Bis 2025 sollen die Kosten pro Fahrzeug in Zwickau unter 4.500 Euro sinken. In Emden hingegen werden sie voraussichtlich rund 1.000 Euro höher bleiben. Trotz dieser Zahlen berichtet Der Spiegel, dass das eigentliche Problem fehlende zukünftige Produktionsaufträge sind. Interne Prognosen deuten darauf hin, dass diese Werke möglicherweise nur noch bis Anfang der 2030er-Jahre Fahrzeuge bauen werden.
Volkswagen plant, die europäische Produktion um bis zu 500.000 Fahrzeuge pro Jahr zu kürzen – das entspricht fast zwei ganzen Werken. Blume bezeichnete Werksschließungen als die „schlechteste und teuerste Option“ und schlägt stattdessen Kooperationen mit Rüstungsunternehmen oder chinesischen Automobilherstellern vor. Gleichzeitig blieben die Premiummarken Porsche und Audi von größeren Einschnitten verschont, da sie keine gemeinsamen Produktionsstätten in Deutschland unterhalten.
Im Porsche-Werk Leipzig liegen die Kosten pro Auto bei über 6.500 Euro, während Audis Standort in Neckarsulm etwa 6.200 Euro pro Fahrzeug veranschlagt. Dennoch stehen diese Marken kaum unter Druck, ihre Ausgaben zu senken – selbst Maßnahmen wie die Kürzung von Pausen bleiben unangetastet. Porsches höhere Kosten werden teilweise durch Sonderanfertigungen wie den 911 gerechtfertigt, was die Marke vor Spardebatten schützt.

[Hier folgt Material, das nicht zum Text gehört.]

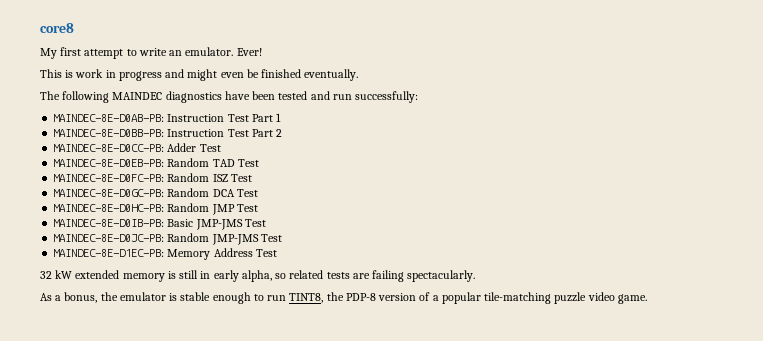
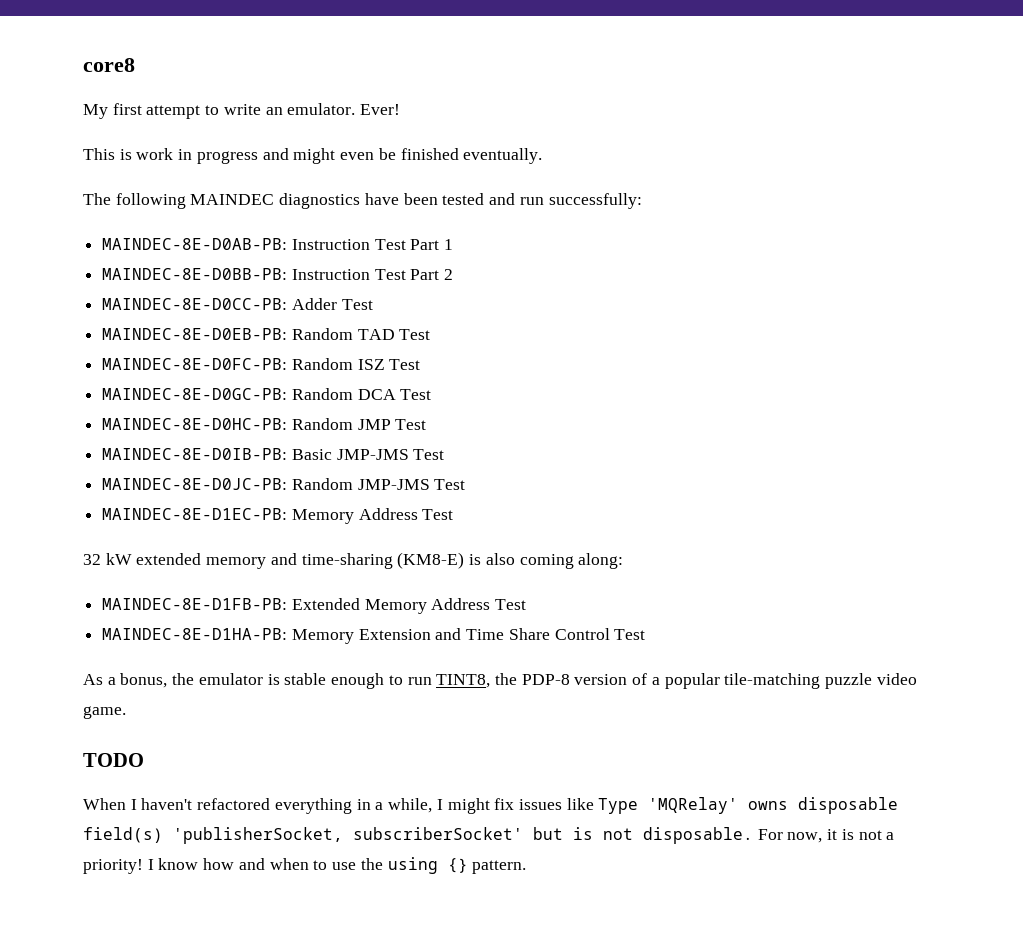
[167,270,476,282] is still in early alpha, so related tests are failing spectacularly. -> [270,552,624,569] [102,598,527,614] [102,628,646,644] and time-sharing (KM8-E) is also coming along: // MAINDEC-8E-D1FB-PB: Extended Memory Address Test // MAINDEC-8E-D1HA-PB: Memory Extension and Time Share Control Test
(647, 299) none -> [83,753,144,767] [83,797,899,814] [83,827,895,844] [83,857,527,874] // TODO // When I haven't refactored everything in a while, I might fix issues like Type 'MQRelay' owns disposable field(s) 'publisherSocket, subscriberSocket' but is not disposable. For now, it is not a priority! I know how and when to use the using {} pattern.

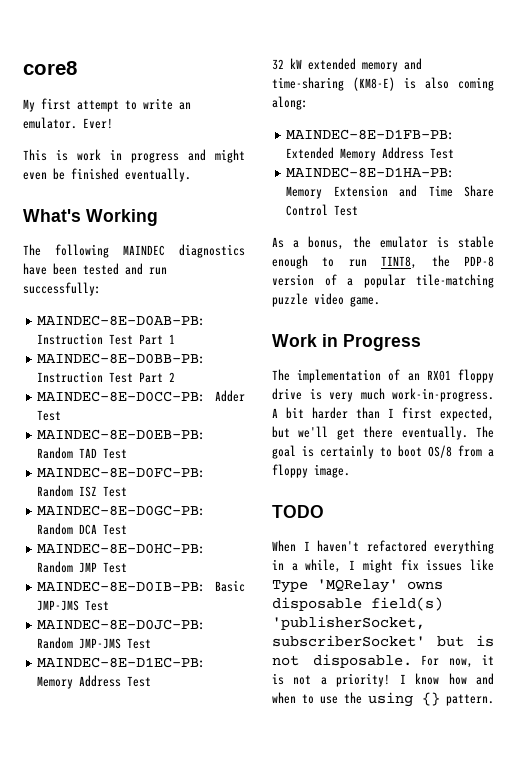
(543, 156) none -> [23,209,158,226] // What's Working
(126, 712) none -> [272,334,421,351] [272,369,494,383] [272,388,494,402] [272,407,494,421] [272,426,494,440] [272,445,494,459] [272,464,350,478] // Work in Progress // The implementation of an RX01 floppy drive is very much work-in-progress. A bit harder than I first expected, but we'll get there eventually. The goal is certainly to boot OS/8 from a floppy image.

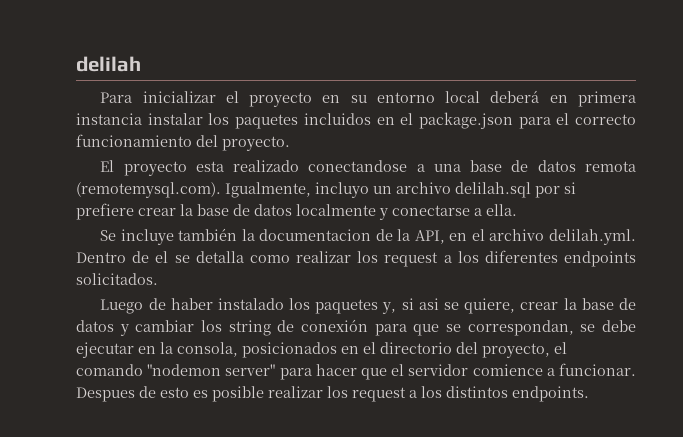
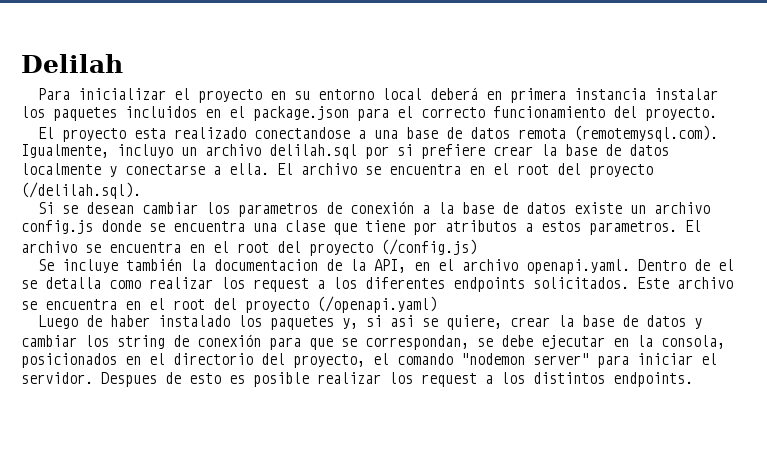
[76,56,141,72] delilah -> [21,54,123,73] Delilah
(517, 210) none -> [277,163,653,178] [21,182,141,199] [38,201,711,217] [21,220,701,235] [21,239,477,256] El archivo se encuentra en el root del proyecto (/delilah.sql). // Si se desean cambiar los parametros de conexión a la base de datos existe un archivo config.js donde se encuentra una clase que tiene por atributos a estos parametros. El archivo se encuentra en el root del proyecto (/config.js)
[549,229,636,245] delilah.yml. -> [526,259,631,274] openapi.yaml.
(158, 279) none -> [637,277,733,289] [21,296,437,313] Este archivo se encuentra en el root del proyecto (/openapi.yaml)
[315,363,636,380] hacer que el servidor comience a funcionar. -> [637,353,717,365] [21,372,93,384] iniciar el servidor.

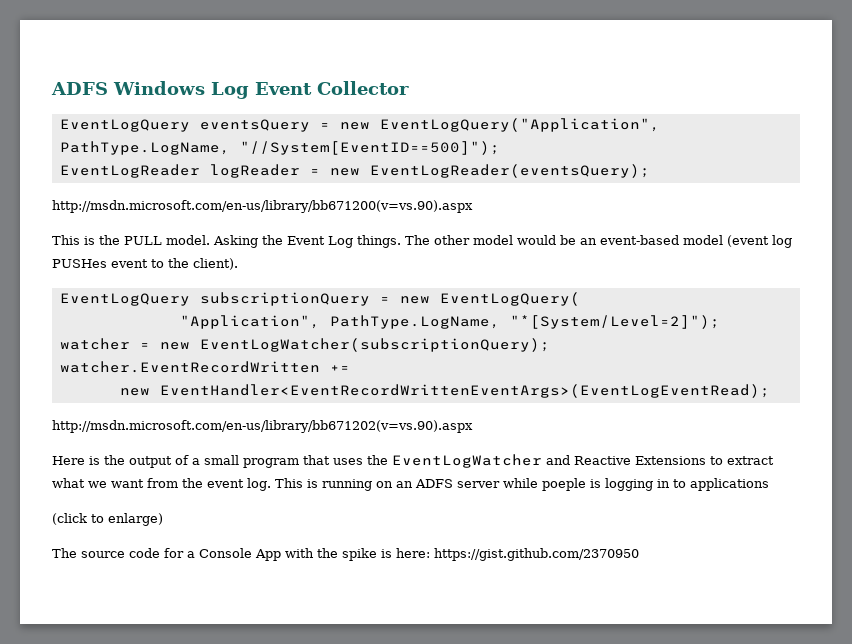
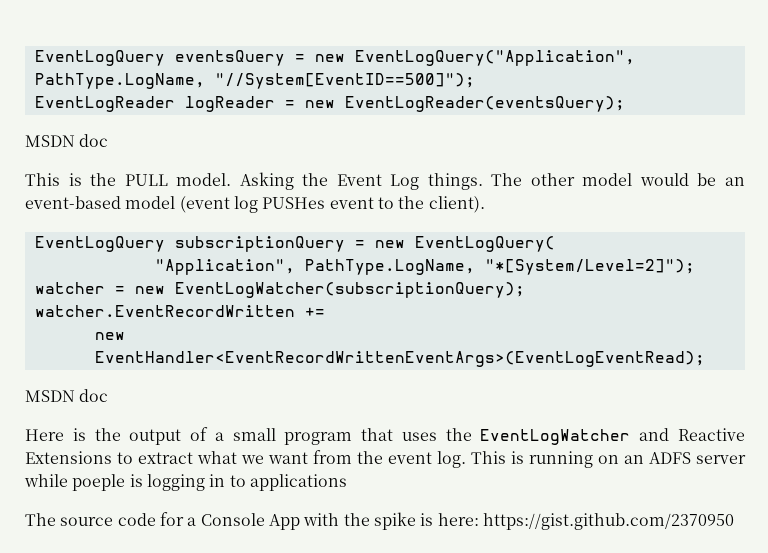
[51,81,409,99] ADFS Windows Log Event Collector // -> (34, 58) none
[52,200,473,213] http://msdn.microsoft.com/en-us/library/bb671200(v=vs.90).aspx -> [25,134,109,147] MSDN doc
[52,420,473,433] http://msdn.microsoft.com/en-us/library/bb671202(v=vs.90).aspx -> [25,389,109,402] MSDN doc
[52,513,163,526] // (click to enlarge) -> (347, 482) none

Die vier überprüften Werke sind zwar teurer als manche Konkurrenten, stehen aber nicht im Mittelpunkt von Volkswagens Sparbemühungen. Die größere Herausforderung besteht darin, langfristige Produktionsverträge zu sichern. Ohne diese könnten selbst Kostensenkungen ihre Zukunft nicht garantieren.